What you are asked to do:
Scan the records below for the line containing "built-in newDate().getDay() method.)" and the line containing "- Recent cleanup". Copy both, plus every line between, exactly.

Provided information:
--------------------------------------------------

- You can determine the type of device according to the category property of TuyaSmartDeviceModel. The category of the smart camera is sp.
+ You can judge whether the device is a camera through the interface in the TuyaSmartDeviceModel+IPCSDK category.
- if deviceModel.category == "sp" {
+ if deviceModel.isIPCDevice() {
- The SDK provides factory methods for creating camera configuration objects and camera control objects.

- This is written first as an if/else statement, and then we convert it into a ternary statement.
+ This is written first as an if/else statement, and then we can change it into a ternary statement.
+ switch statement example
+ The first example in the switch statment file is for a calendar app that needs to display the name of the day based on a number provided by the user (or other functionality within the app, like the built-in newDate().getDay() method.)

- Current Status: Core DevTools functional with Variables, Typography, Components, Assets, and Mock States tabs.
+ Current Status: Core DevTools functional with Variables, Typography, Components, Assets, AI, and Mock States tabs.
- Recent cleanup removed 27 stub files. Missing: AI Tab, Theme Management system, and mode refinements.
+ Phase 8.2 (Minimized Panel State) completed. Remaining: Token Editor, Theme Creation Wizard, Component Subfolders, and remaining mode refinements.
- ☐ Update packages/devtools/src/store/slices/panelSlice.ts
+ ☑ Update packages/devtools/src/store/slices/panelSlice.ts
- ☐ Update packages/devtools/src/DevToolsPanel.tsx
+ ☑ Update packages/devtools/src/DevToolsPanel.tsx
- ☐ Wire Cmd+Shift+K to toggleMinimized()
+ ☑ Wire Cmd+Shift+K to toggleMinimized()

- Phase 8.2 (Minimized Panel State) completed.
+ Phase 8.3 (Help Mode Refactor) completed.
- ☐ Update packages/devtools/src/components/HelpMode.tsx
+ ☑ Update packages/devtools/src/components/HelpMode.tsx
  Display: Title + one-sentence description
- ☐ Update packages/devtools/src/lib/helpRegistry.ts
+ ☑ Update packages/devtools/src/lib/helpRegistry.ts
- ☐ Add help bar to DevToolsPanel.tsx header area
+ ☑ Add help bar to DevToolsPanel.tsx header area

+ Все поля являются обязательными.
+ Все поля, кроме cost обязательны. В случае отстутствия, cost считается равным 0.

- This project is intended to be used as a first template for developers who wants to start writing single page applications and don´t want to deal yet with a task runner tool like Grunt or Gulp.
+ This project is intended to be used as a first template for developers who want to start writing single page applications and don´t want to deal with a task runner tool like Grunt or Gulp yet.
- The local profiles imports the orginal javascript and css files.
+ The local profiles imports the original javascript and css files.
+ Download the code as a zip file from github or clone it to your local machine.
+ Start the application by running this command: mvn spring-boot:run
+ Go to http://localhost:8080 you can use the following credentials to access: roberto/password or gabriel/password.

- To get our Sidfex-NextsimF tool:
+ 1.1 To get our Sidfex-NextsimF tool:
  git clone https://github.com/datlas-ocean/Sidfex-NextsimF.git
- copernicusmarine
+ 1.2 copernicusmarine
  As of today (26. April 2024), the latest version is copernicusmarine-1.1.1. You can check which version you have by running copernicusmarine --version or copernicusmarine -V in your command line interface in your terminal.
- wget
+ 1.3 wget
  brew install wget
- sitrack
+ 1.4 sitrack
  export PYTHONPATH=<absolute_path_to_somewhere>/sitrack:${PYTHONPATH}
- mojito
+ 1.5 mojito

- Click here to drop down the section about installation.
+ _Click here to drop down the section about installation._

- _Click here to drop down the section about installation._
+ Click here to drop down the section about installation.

--------------------------------------------------

Final answer:
+ The first example in the switch statment file is for a calendar app that needs to display the name of the day based on a number provided by the user (or other functionality within the app, like the built-in newDate().getDay() method.)

- Current Status: Core DevTools functional with Variables, Typography, Components, Assets, and Mock States tabs.
+ Current Status: Core DevTools functional with Variables, Typography, Components, Assets, AI, and Mock States tabs.
- Recent cleanup removed 27 stub files. Missing: AI Tab, Theme Management system, and mode refinements.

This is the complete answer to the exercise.